→ **WORK ORDER**
The records are to be repeated in full, with the images removed.

DATA FOR REVIEW Block Start

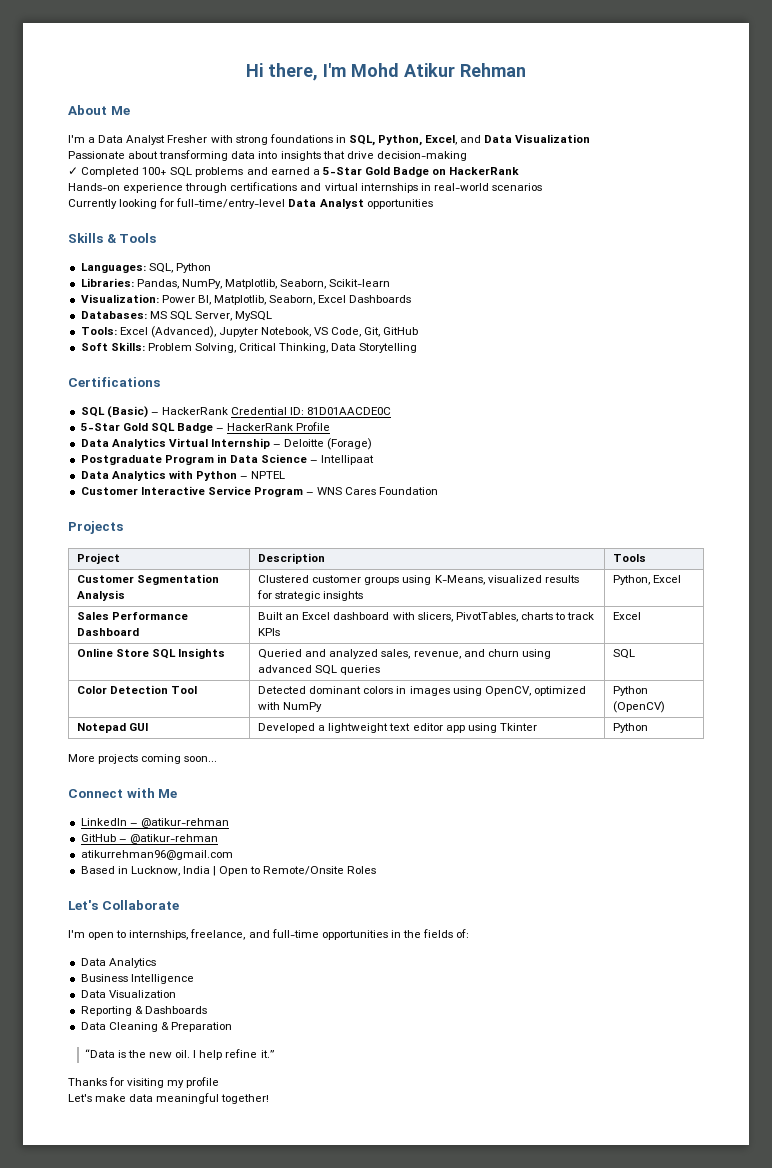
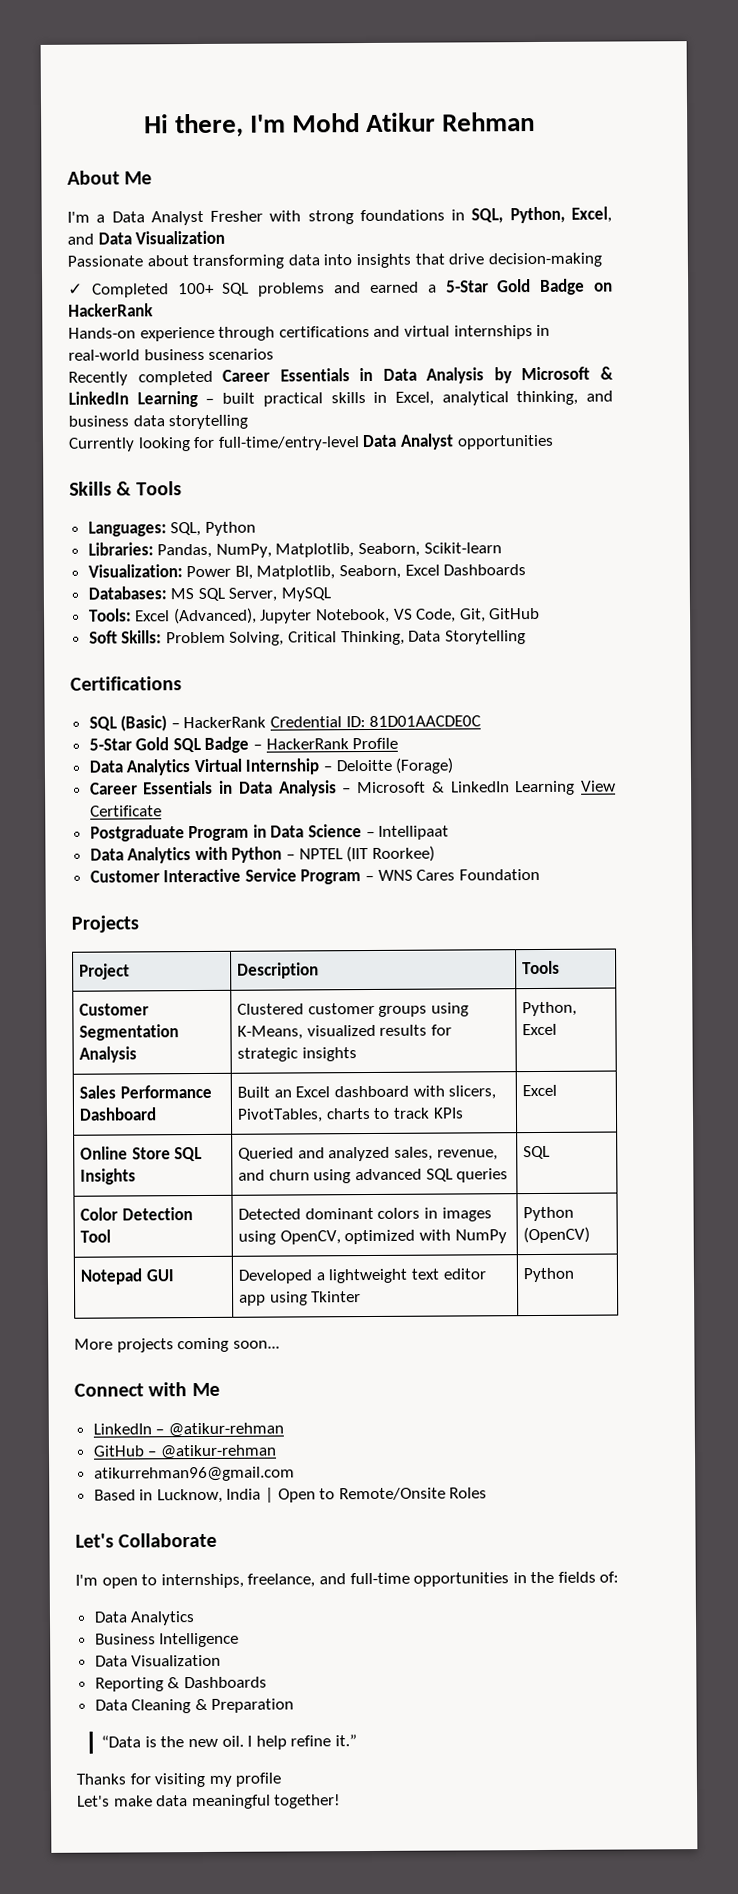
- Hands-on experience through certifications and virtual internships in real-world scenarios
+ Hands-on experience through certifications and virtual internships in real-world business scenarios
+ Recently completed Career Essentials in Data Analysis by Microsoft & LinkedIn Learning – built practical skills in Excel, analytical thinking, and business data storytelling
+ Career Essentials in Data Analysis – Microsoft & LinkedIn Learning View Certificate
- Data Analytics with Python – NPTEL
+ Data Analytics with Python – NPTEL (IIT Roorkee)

DATA FOR REVIEW Block End

→ **EXERCISE ANSWER**
- Hands-on experience through certifications and virtual internships in real-world scenarios
+ Hands-on experience through certifications and virtual internships in real-world business scenarios
+ Recently completed Career Essentials in Data Analysis by Microsoft & LinkedIn Learning – built practical skills in Excel, analytical thinking, and business data storytelling
+ Career Essentials in Data Analysis – Microsoft & LinkedIn Learning View Certificate
- Data Analytics with Python – NPTEL
+ Data Analytics with Python – NPTEL (IIT Roorkee)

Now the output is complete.